▶ [Exercise description]: Your output should be the lines below from the one with "prótesis mixta se" through the one with "cuanto a la", copied exactly, pictures excluded.

▶ [Material supplied]:
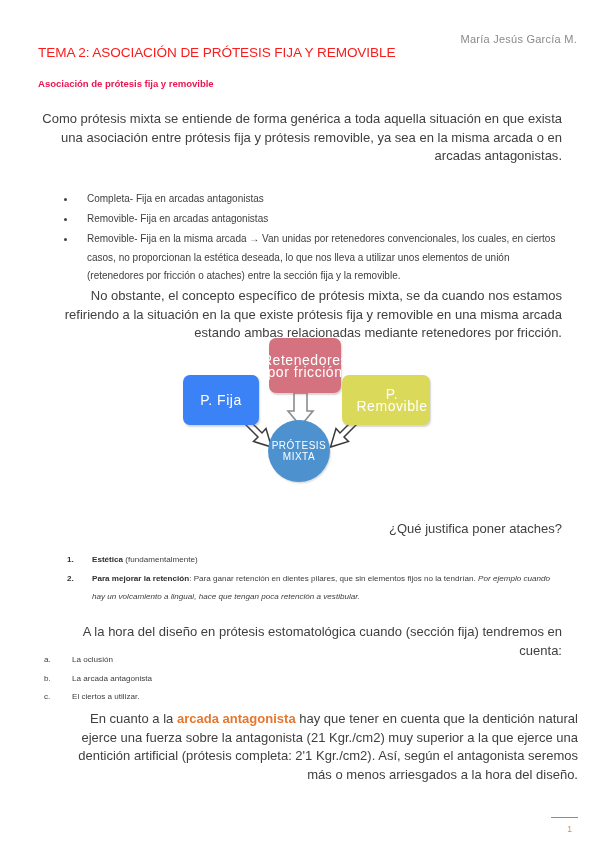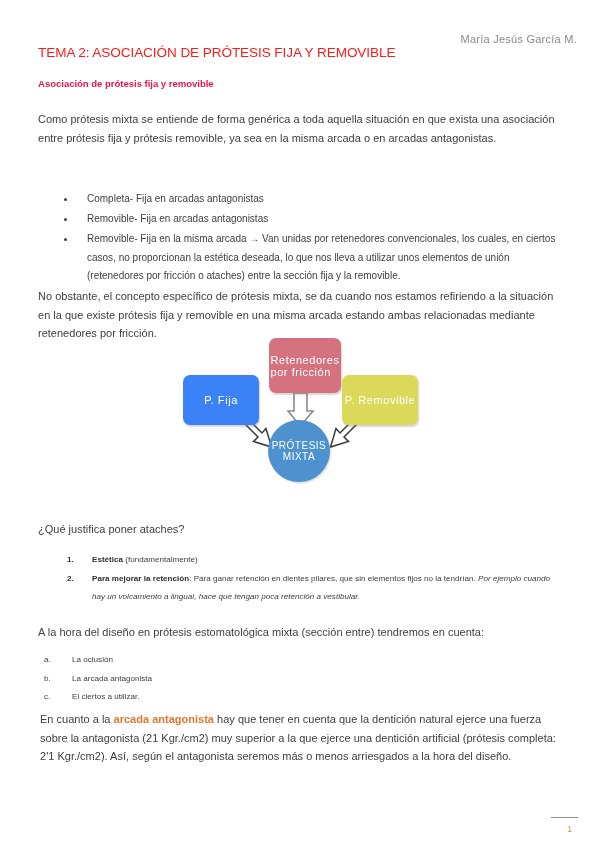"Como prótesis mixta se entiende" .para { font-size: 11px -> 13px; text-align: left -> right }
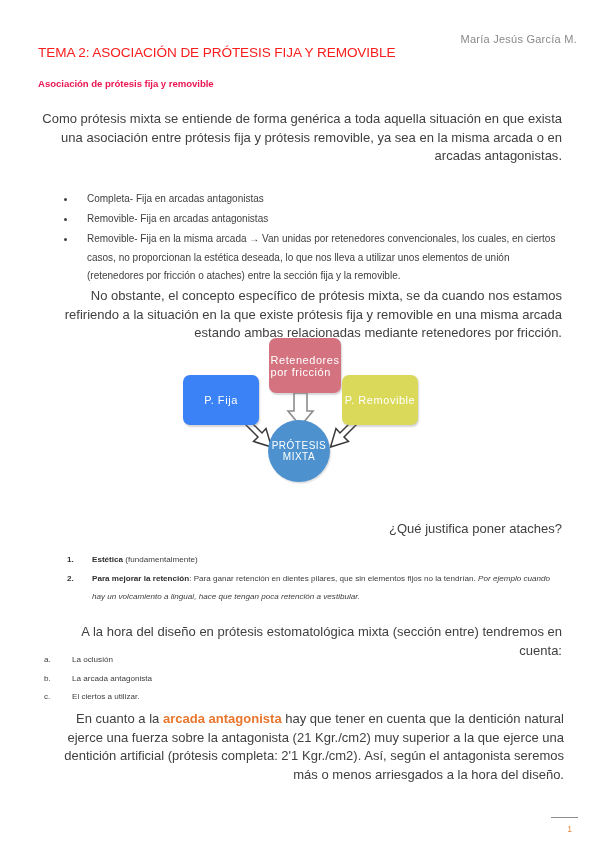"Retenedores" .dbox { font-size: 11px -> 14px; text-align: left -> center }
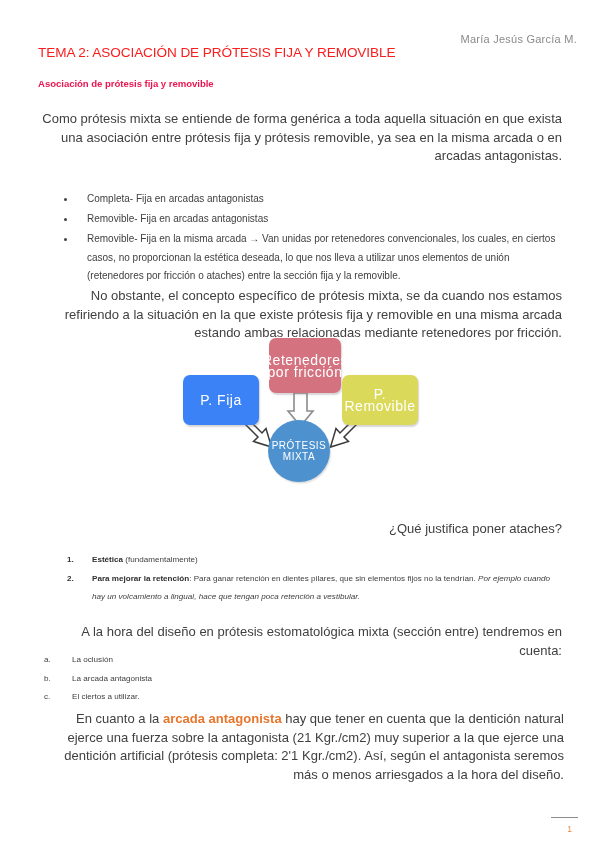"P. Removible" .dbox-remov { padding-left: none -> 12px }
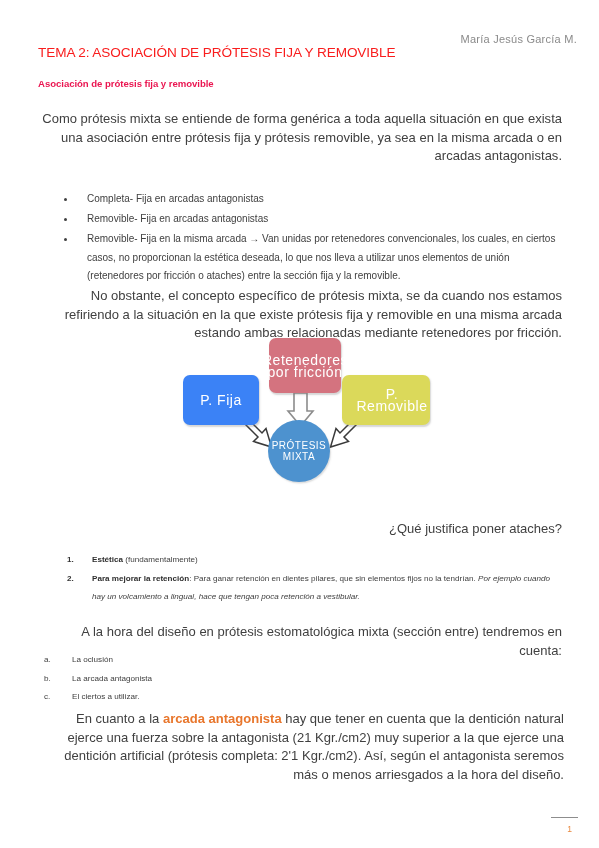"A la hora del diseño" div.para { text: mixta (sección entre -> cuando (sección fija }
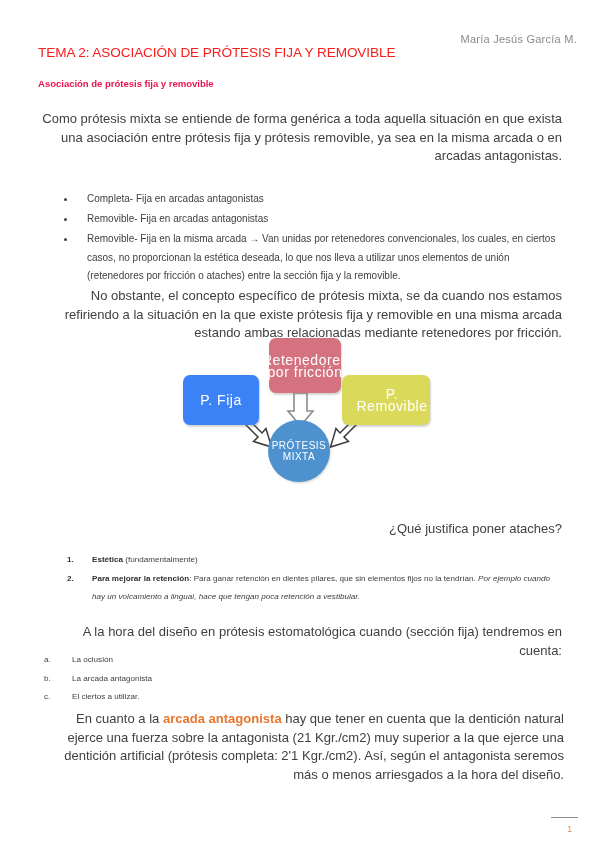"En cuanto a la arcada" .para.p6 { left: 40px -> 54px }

==

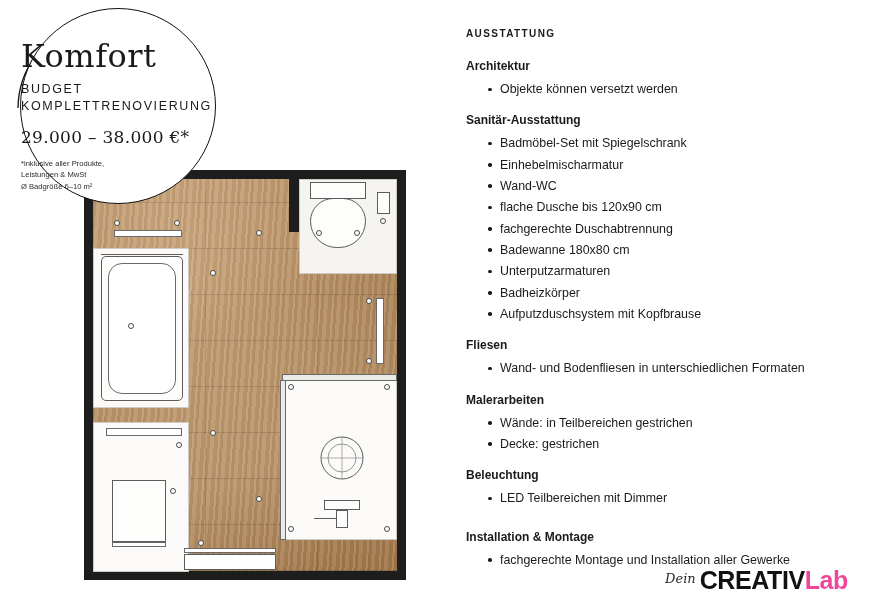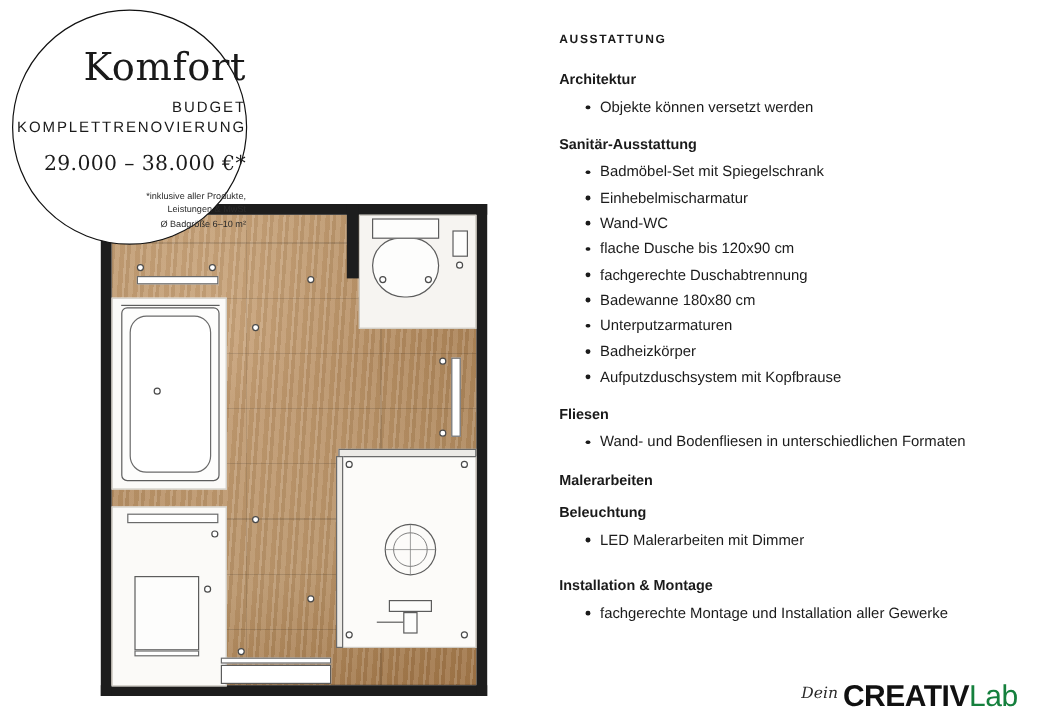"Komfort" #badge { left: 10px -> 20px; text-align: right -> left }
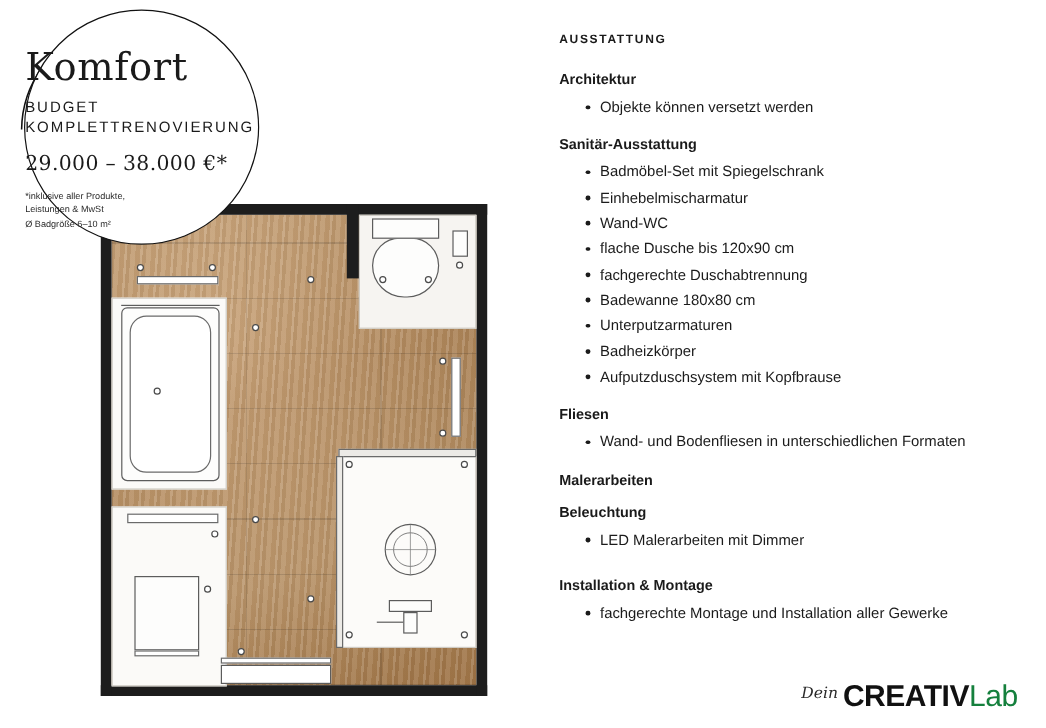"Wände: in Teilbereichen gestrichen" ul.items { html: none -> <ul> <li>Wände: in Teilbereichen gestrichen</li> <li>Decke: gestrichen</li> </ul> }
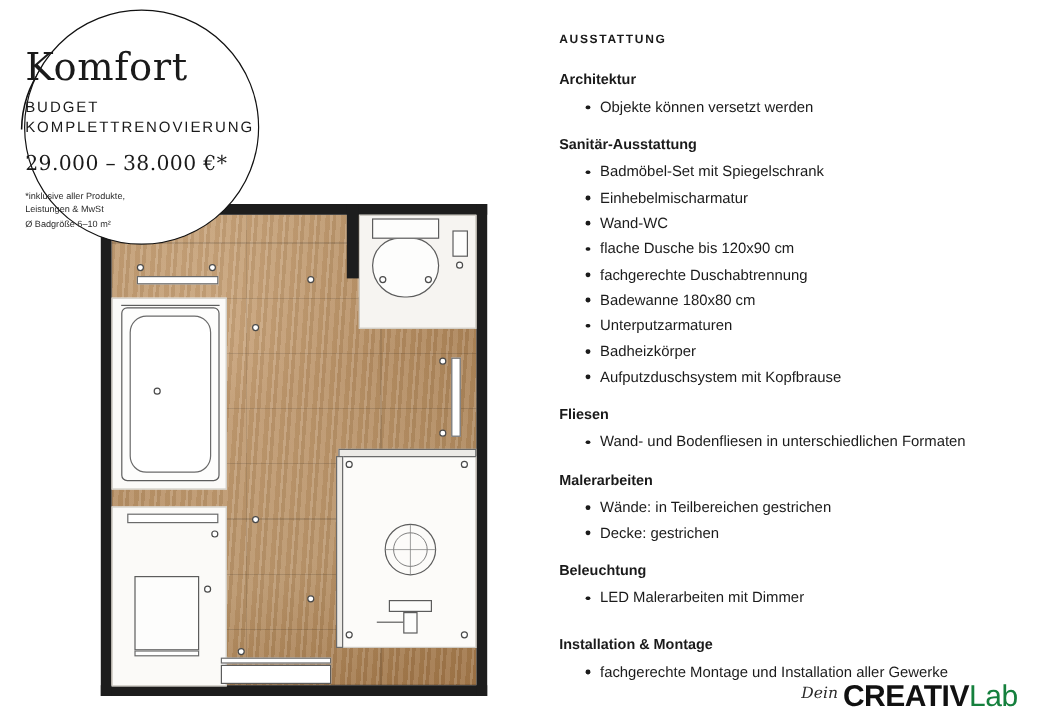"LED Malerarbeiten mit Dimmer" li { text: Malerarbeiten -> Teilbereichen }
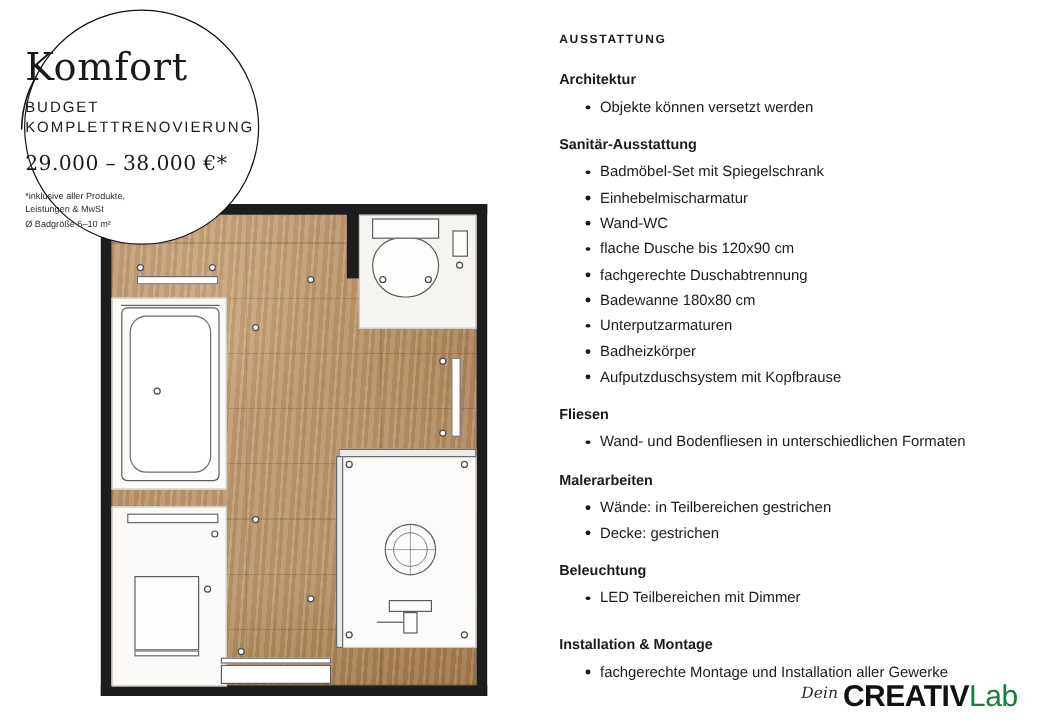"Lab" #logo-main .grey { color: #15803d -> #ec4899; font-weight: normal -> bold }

▶ [Expected answer]:
"Como prótesis mixta se entiende" .para { font-size: 11px -> 13px; text-align: left -> right }
"Retenedores" .dbox { font-size: 11px -> 14px; text-align: left -> center }
"P. Removible" .dbox-remov { padding-left: none -> 12px }
"A la hora del diseño" div.para { text: mixta (sección entre -> cuando (sección fija }
"En cuanto a la arcada" .para.p6 { left: 40px -> 54px }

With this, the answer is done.